Retired teacher Christine Langhoff calls out the editorial board of The Boston Globe, which advocates for mayoral control of the schools, despite the wishes of the citizenry. Langhoff is right. Mayoral control is undemocratic, and it does not have a record of success. The mayor is not an educator. She or he may stack the leadership of the school system with cronies or—best case scenario—clueless business-school graduates. Mayoral control was tried and failed in Detroit and Chicago. New York City has had mayoral control since 2002 and that political arrangement has increased the number of charter schools, closed scores of schools, destabilized neighborhoods, and produced no notable improvements.

Langhoff writes:

Last year, 80% of Boston voters approved an elected school committee (a campaign that owes much of its organizing to a presence on Twitter, by the way). Now the process is underway, as the state would have to approve such a move.

This morning, the Boston Globe has published a disgusting editorial, calling for the abolition of any school board in the capital city. Reed Hastings would be proud. Who cares what citizens want, when the billionaires hellbent on privatization want something else?

There are certainly problems with the city’s current school governance system, in which the mayor appoints all members of the seven-person school committee. But if the city is to overhaul school governance, the way forward shouldn’t be to switch to a popularly elected school committee — an antiquated way of managing schools in the 21st century. Instead, Boston should get rid of the body and centralize control of the schools in the mayor’s office.” (Boston Globe)

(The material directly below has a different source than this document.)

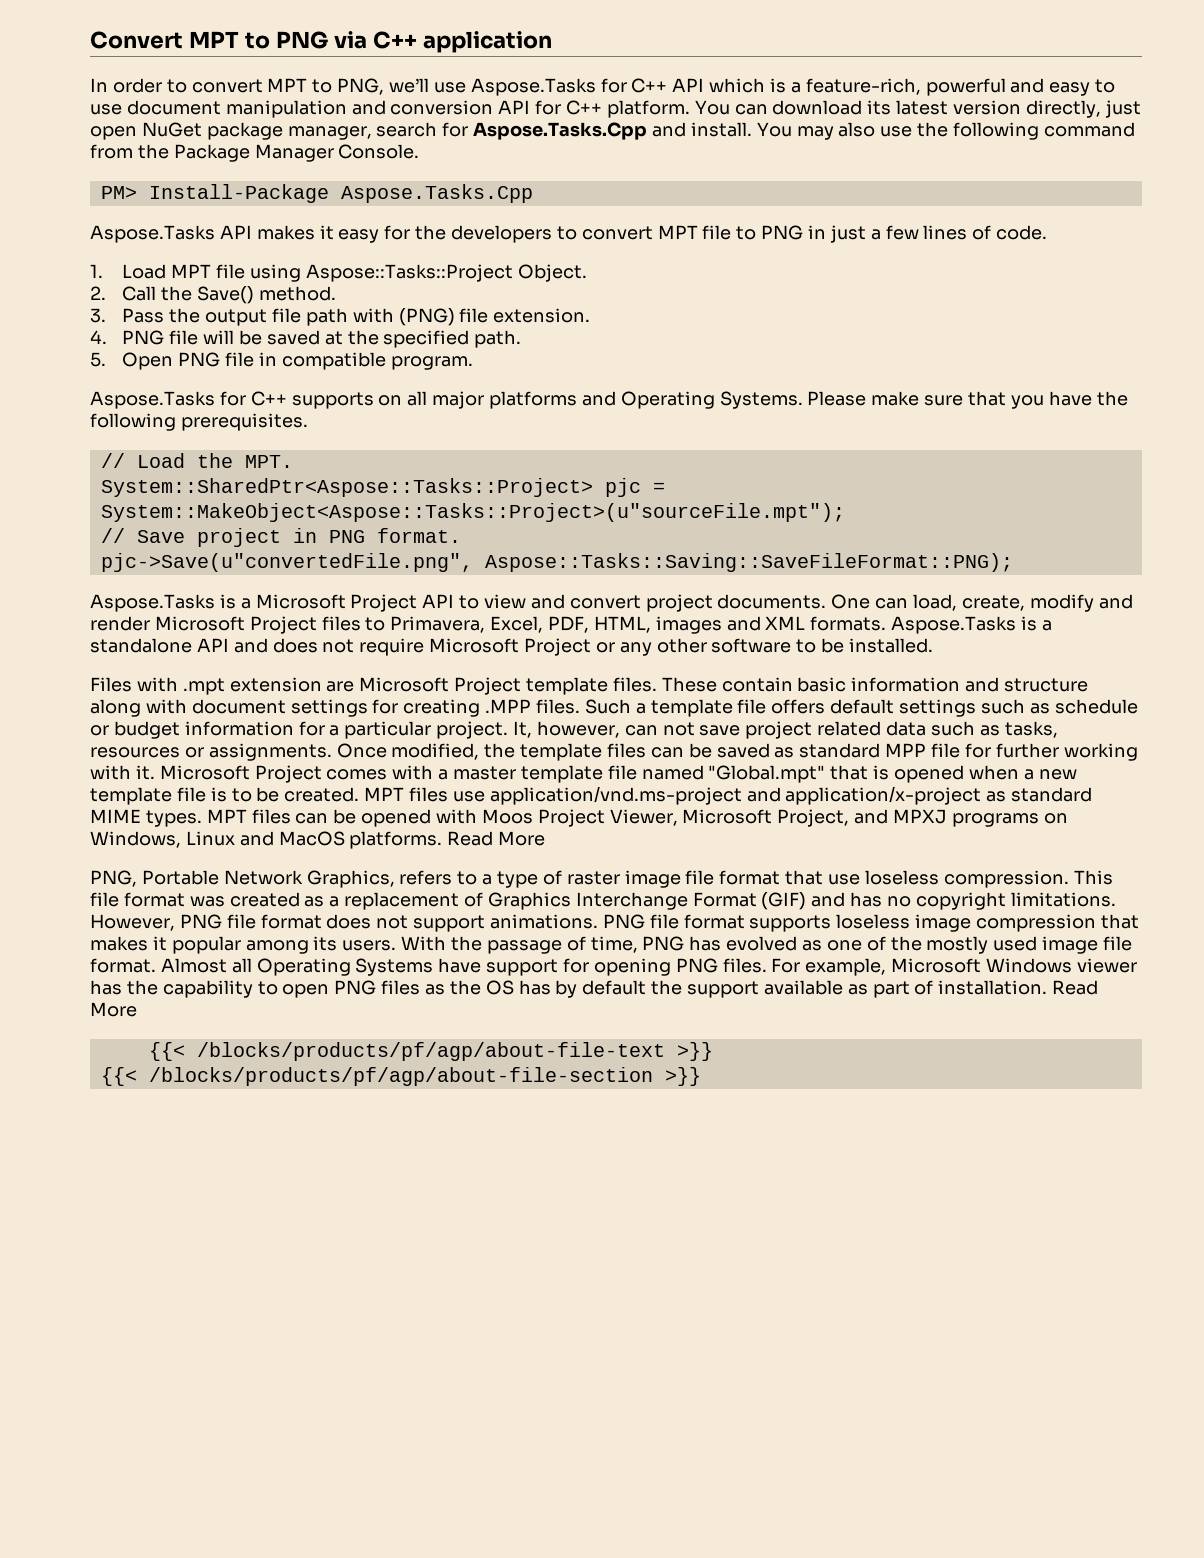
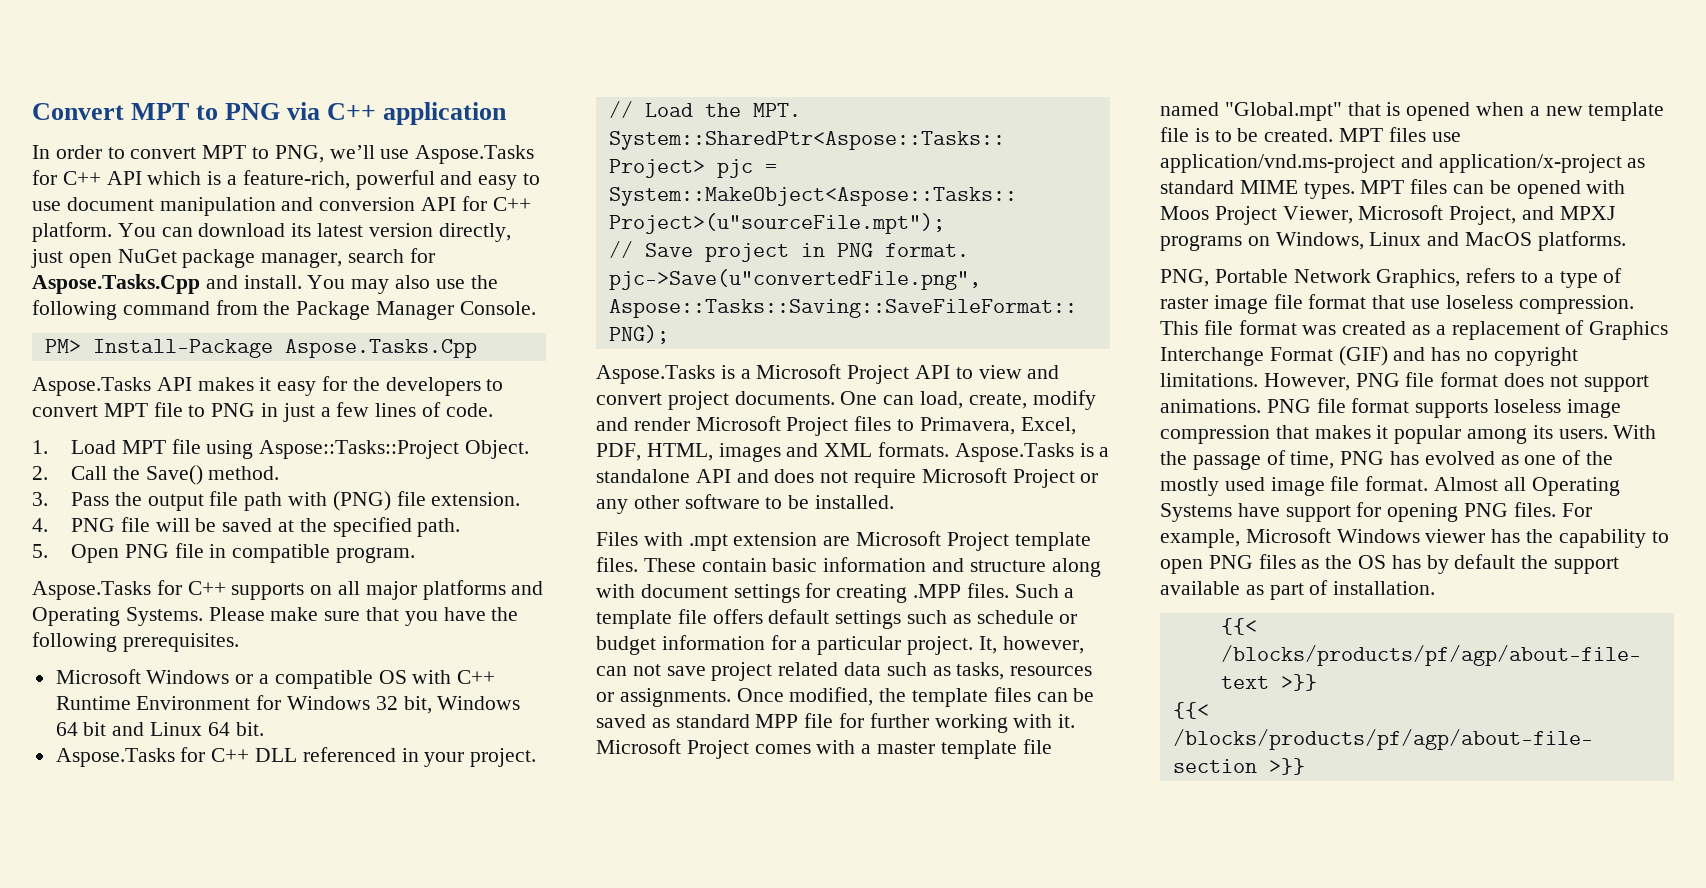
(308, 422) none -> [55,669,496,689] [55,695,521,714] [55,722,264,736] [55,747,537,767] // Microsoft Windows or a compatible OS with C++ Runtime Environment for Windows 32 bit, Windows 64 bit and Linux 64 bit. // Aspose.Tasks for C++ DLL referenced in your project.
[447,831,546,846] Read More -> (1626, 241) none
[1052,980,1099,995] [90,1002,137,1017] Read More -> (1436, 588) none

And while the Supreme Court looks to originalism to undermine our rights, The Globe (or more likely the Barr Foundation, to whom the newspaper of record outsources its education coverage) would throw out centuries of history of governing public schools in Massachusetts:

Ending a school committee may seem radical, since local school board elections are so ingrained in American tradition. But the local school board, and its considerable power over the education of children in a geographic area, is a particularly North American phenomenon, and something of an accident of history. The colony of Massachusetts required towns to establish and pay for schools in 1647, in a law known as the Old Deluder Satan Act, and local control of schools — and local responsibility for funding them — has endured since.” (Boston Globe)

Funny, I doubt the same people would call for dissolving all school boards across the state, especially not in those wealthy towns where these writers likely live, and whose elected school boards they serve on.